(STORED DATA begins)

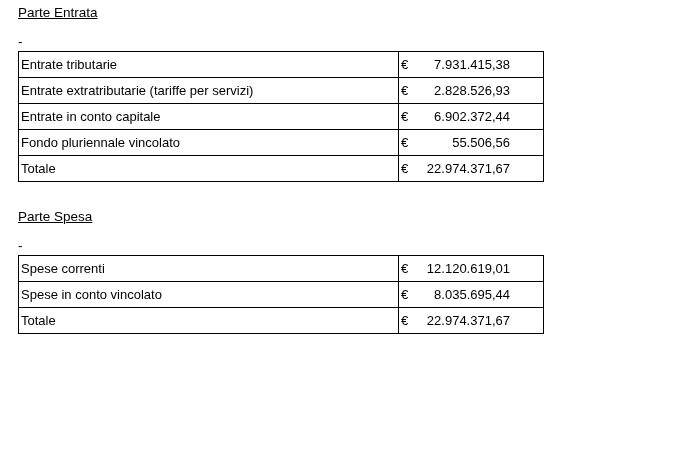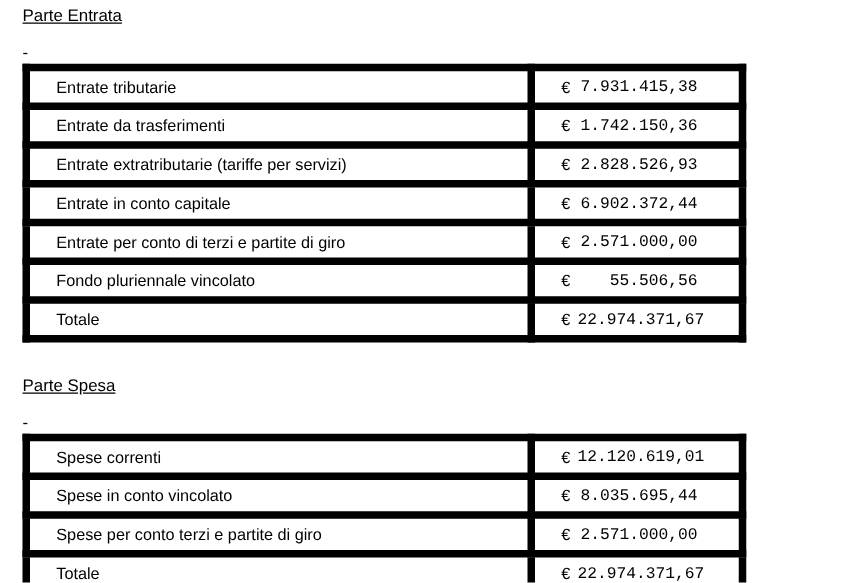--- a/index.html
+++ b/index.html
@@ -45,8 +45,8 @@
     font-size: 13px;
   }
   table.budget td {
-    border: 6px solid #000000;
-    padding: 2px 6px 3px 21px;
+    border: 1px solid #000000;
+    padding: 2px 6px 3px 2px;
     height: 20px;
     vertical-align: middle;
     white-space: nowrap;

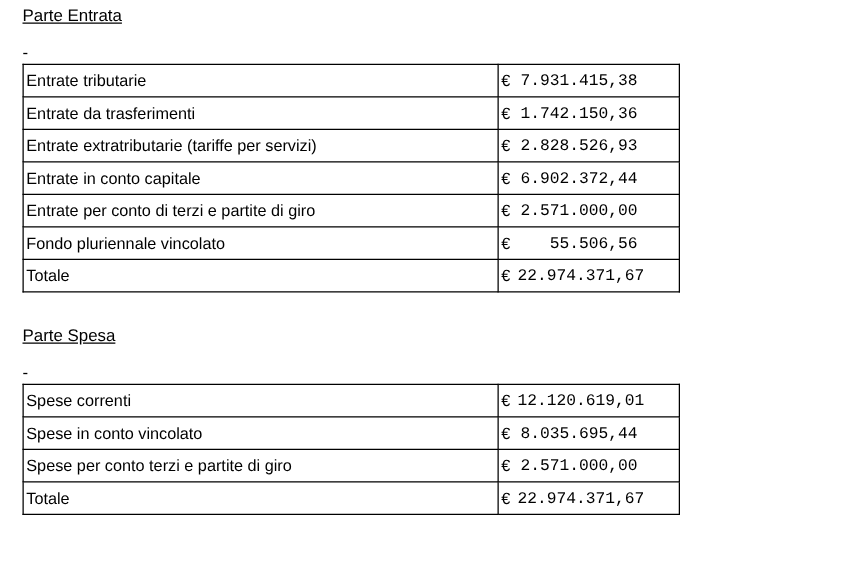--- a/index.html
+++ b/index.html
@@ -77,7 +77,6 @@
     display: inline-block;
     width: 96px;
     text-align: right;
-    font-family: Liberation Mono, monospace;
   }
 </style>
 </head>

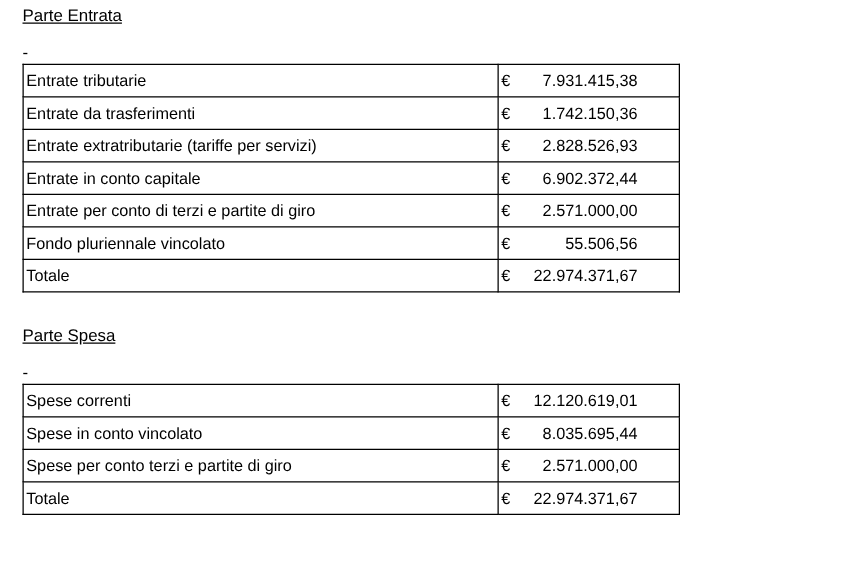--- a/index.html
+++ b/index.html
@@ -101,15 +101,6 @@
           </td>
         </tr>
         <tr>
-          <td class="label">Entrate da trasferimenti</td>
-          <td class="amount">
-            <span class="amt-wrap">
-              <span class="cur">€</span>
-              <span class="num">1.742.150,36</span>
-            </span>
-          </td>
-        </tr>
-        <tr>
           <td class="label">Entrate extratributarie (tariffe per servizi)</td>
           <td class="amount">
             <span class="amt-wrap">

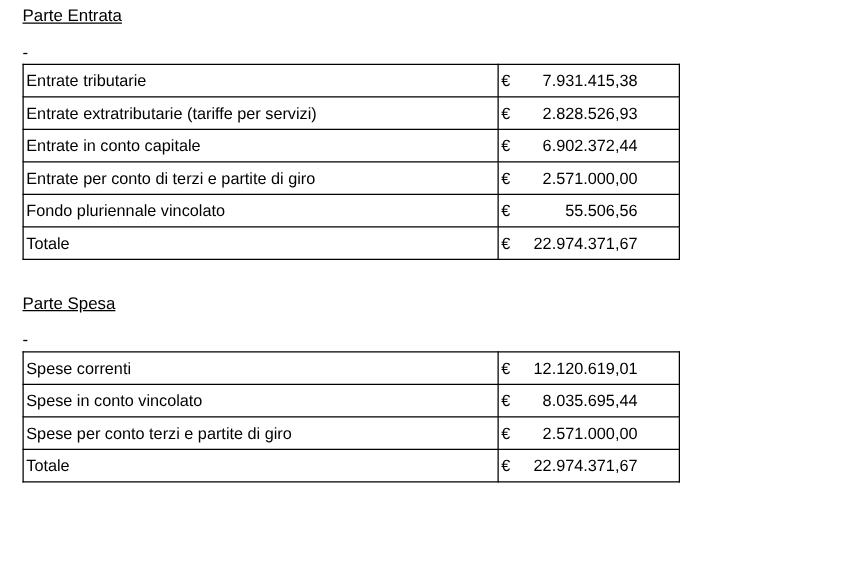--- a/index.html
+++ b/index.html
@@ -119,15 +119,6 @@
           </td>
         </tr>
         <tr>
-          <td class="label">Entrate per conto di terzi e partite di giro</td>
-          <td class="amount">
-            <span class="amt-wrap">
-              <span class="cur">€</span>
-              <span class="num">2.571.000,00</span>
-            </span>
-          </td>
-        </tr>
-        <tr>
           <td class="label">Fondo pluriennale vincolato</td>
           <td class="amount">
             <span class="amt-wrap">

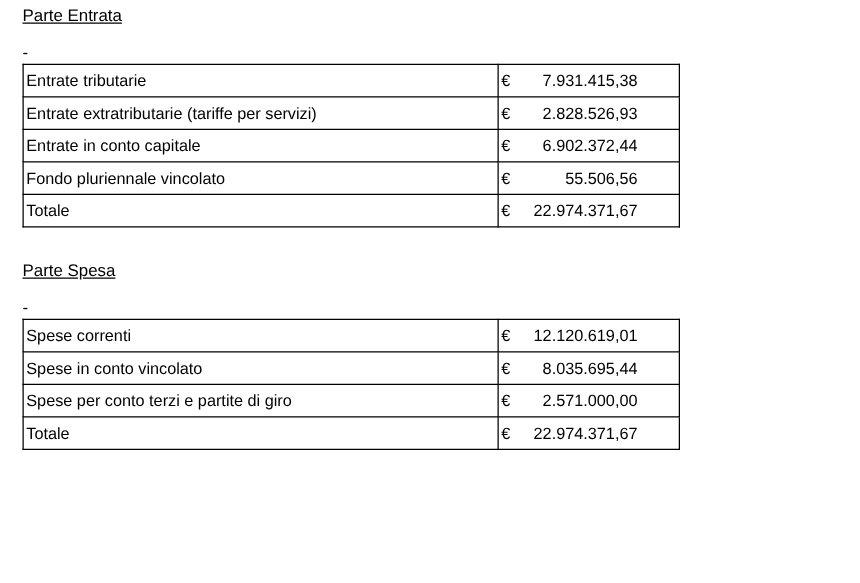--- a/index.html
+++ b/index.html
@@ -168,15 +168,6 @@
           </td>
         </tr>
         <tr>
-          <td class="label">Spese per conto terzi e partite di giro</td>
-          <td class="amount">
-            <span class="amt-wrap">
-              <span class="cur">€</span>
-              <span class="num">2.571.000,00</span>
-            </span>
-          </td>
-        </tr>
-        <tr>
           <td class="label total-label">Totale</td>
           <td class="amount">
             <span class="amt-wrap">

(STORED DATA ends)

ASSIGNMENT
Pictures are to be left out; otherwise, retype exactly the lines from the first line of the data through the line containing "height: 20px;".

EXERCISE SOLUTION
--- a/index.html
+++ b/index.html
@@ -45,8 +45,8 @@
     font-size: 13px;
   }
   table.budget td {
-    border: 6px solid #000000;
-    padding: 2px 6px 3px 21px;
+    border: 1px solid #000000;
+    padding: 2px 6px 3px 2px;
     height: 20px;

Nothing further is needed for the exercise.